Ne cherchez pas leurs noms complets sur la feuille de match ou sur leurs maillots, vous n’êtes pas près de les trouver. Ce sont leurs prénoms, voire leurs surnoms que les Brésiliens ont choisi d’afficher dans leur dos. Rien de très étonnant quand on sait que même l’ancien président ne se fait pas appeler par son nom complet. "C’est Lula. Pas Luiz Inacio ou président Da Silva. Je parie que si vous demandez à 20 Brésiliens, 19 vous diraient que nous n’avons jamais eu président Da Silva", explique Lyris Wiedemann, professeur de portugais à l’université de Stanford, dans USA Today.

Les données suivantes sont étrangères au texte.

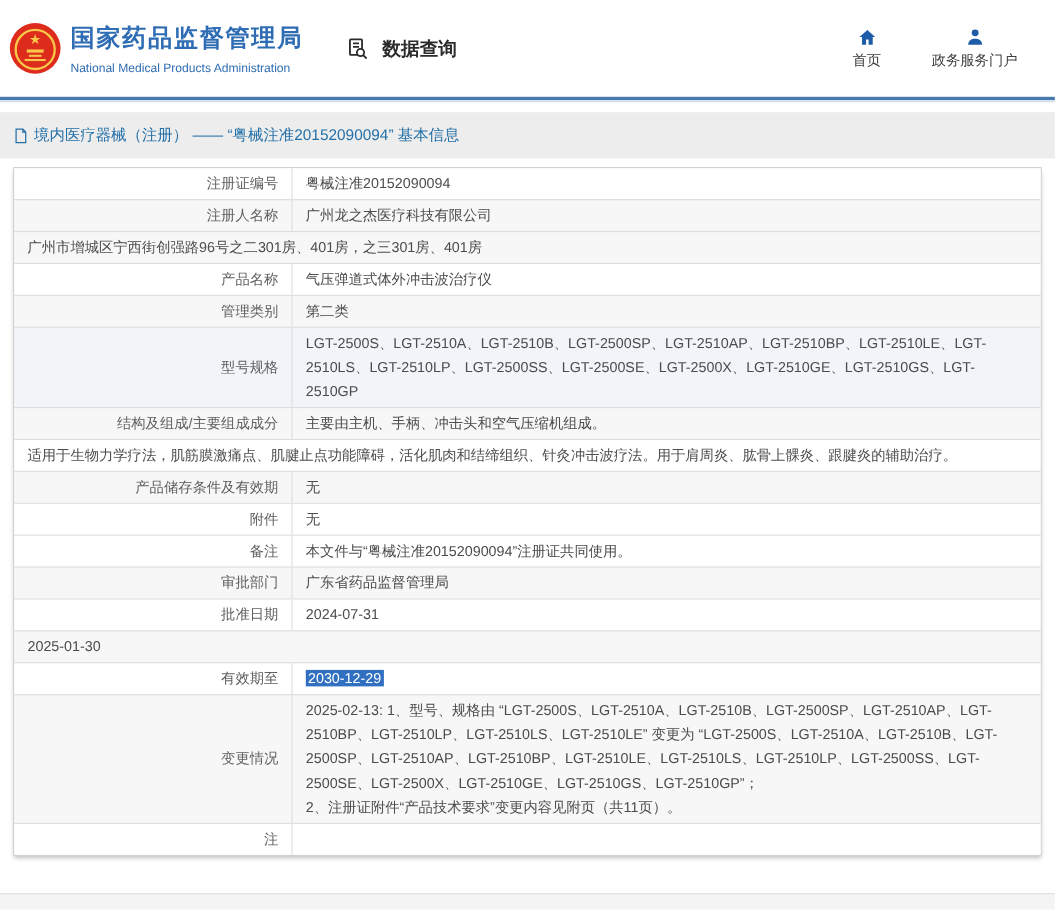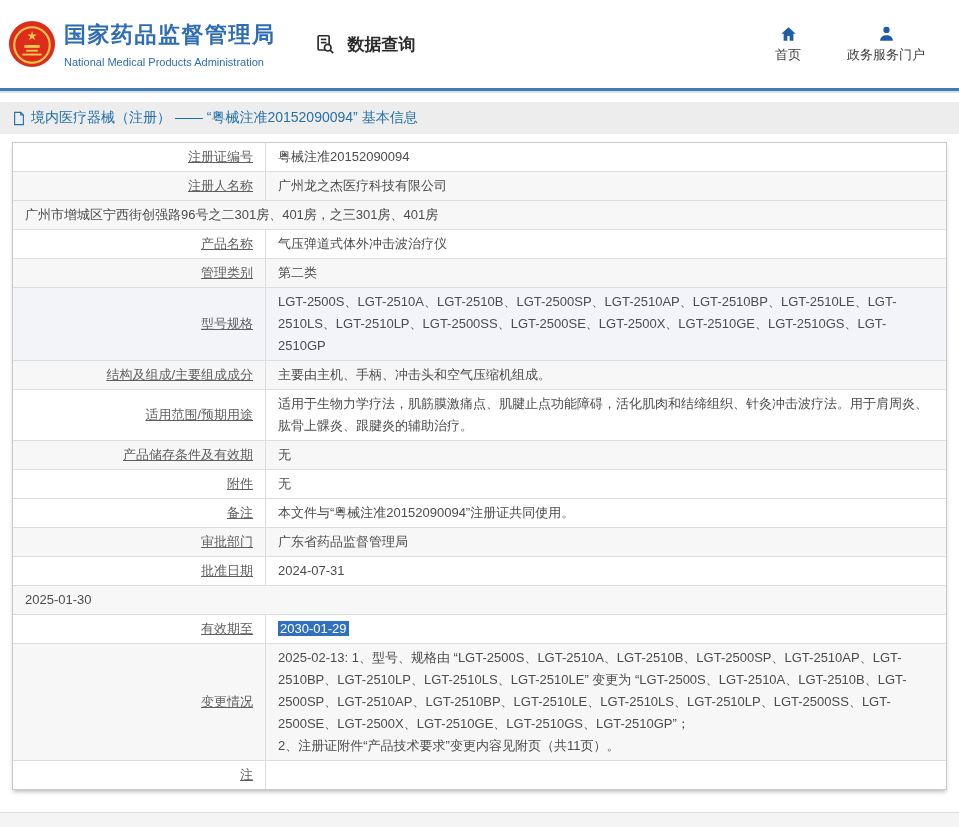"境内医疗器械（注册） —— “粤械注准20152090094” 基本信息" .crumb-band { height: 32px -> 42px }
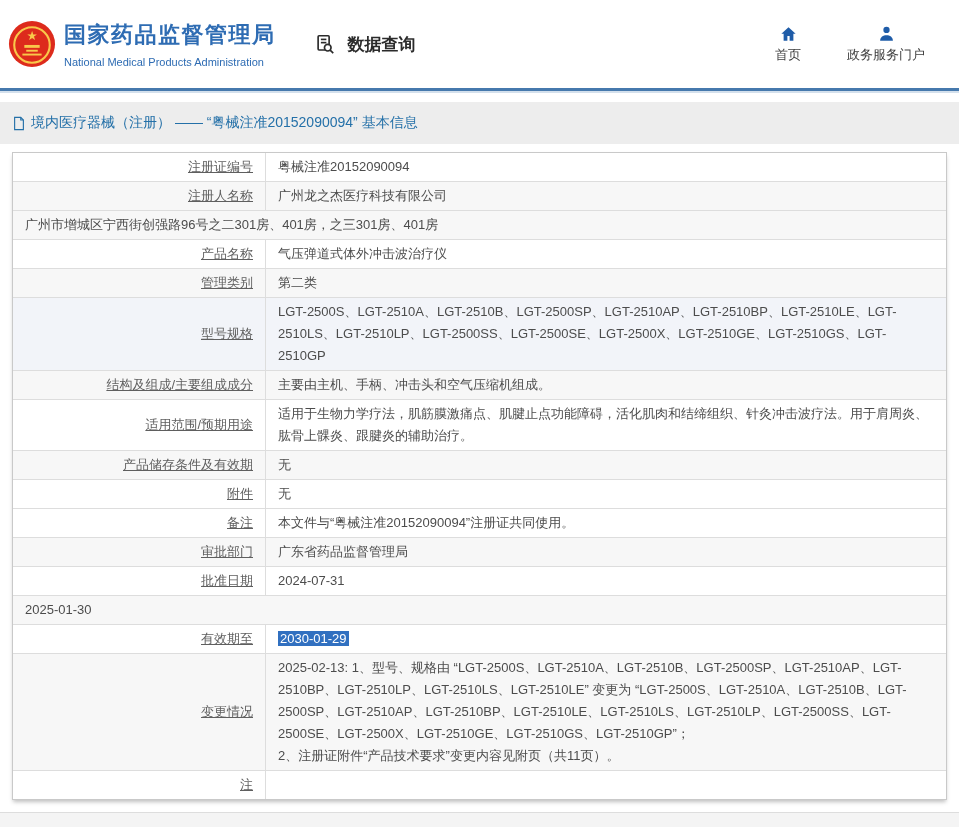"注册证编号" .tlabel { text-decoration: underline -> none }
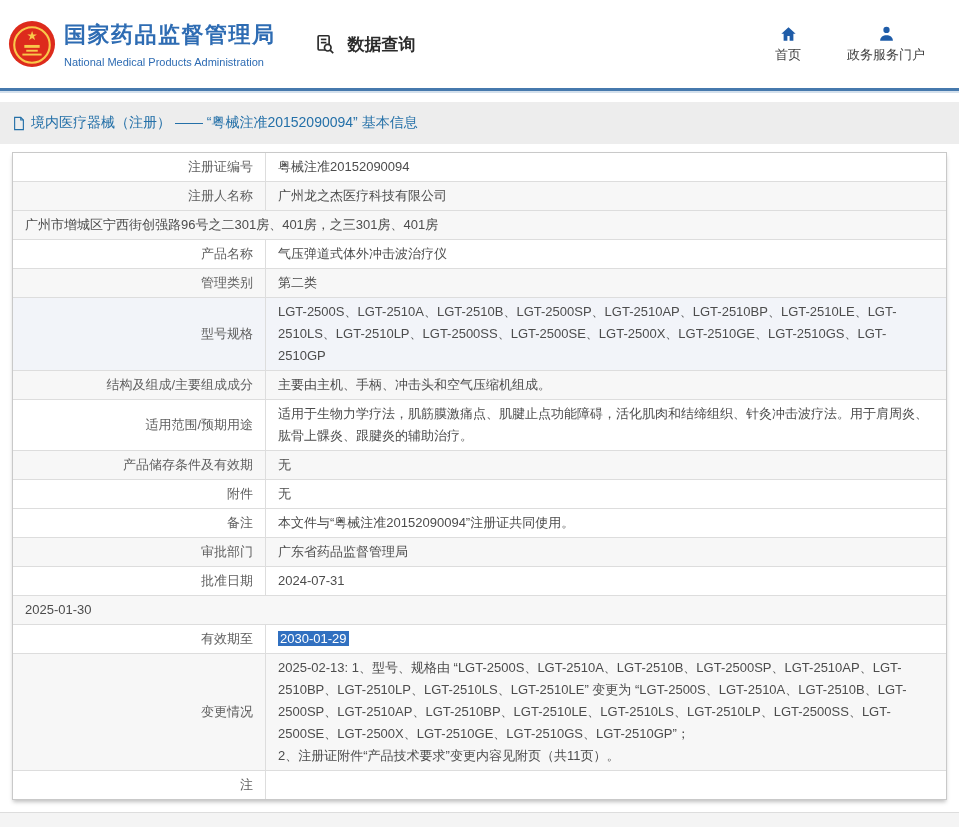"适用范围/预期用途" div.tlabel { html: <div>适用范围/预期用途</div> -> none }
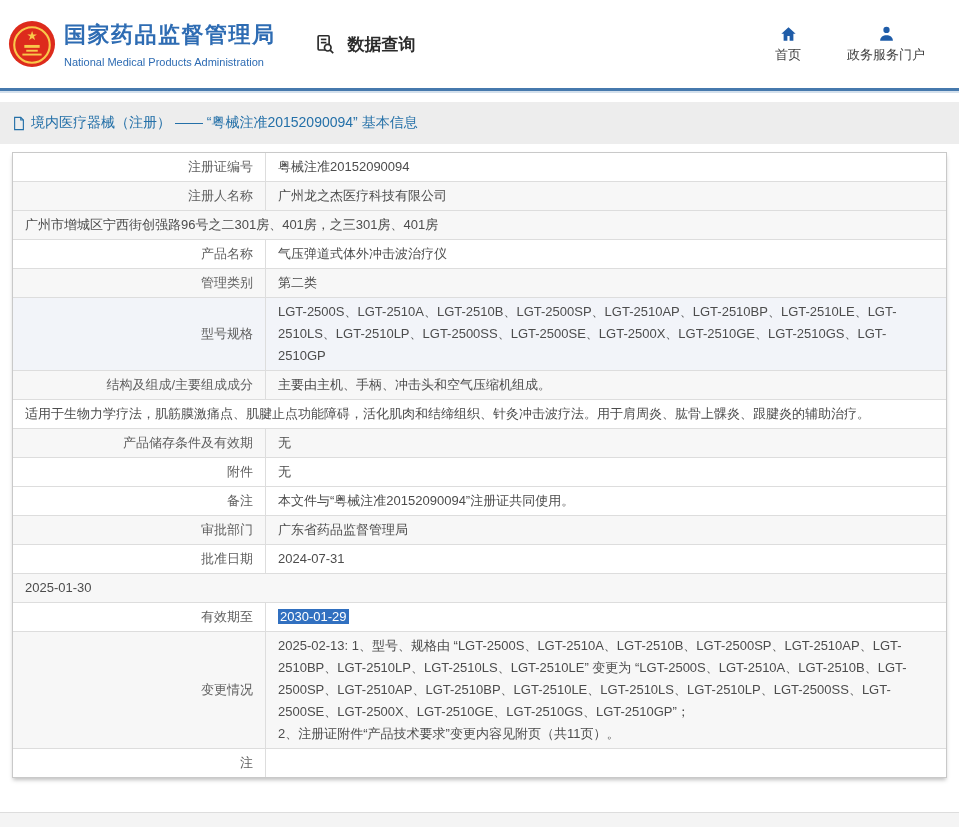"2030-01-29" span.sel { text: 2030-01-29 -> 2030-12-29 }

Priorité à la personnalité

Car au Brésil, le prénom prime. Même dans le bottin. "Nous n’utilisons pas les noms de famille. Cela reflète un trait de la culture qui est plus personnalisé. Nous nous soucions de la personne et la personne n’est pas son nom de famille", poursuit le même universitaire. "A travers les âges, les gens ont connus par leurs prénoms ou leurs surnoms. Ils sont vus comme quelque peu charmants et les Brésiliens en sont très fiers. Vous pouvez le voir dans l’équipe de football", détaille Alex Bellos, dans Futebol, le mode de vie brésilien, cité par le Telegraph.

Tradition ancestrale…

Slate remonte un peu plus loin. Cette tradition tiendrait également ses racines au 19e siècle, quand les esclaves étaient appelés uniquement par leurs prénoms ou leurs prénoms suivis de leur région d’origine. Les surnoms ont pris le dessus avec la popularisation du football, importé par les Britanniques, dans les années 1800. Le plus célèbre d’entre eux ? Pelé, né Edson Arantes do Nascimento.

… et utilisation pratique

N’utiliser que le prénom ou le surnom permet aussi de simplifier un état civil souvent à rallonge chez les cariocas. Comme au Portugal, les Brésiliens ont généralement quatre noms : un prénom – souvent composé – suivi des noms de famille de la mère et du père. Cela évite également les homonymes, comme à l’époque où la Seleção comptait trois Ronaldo.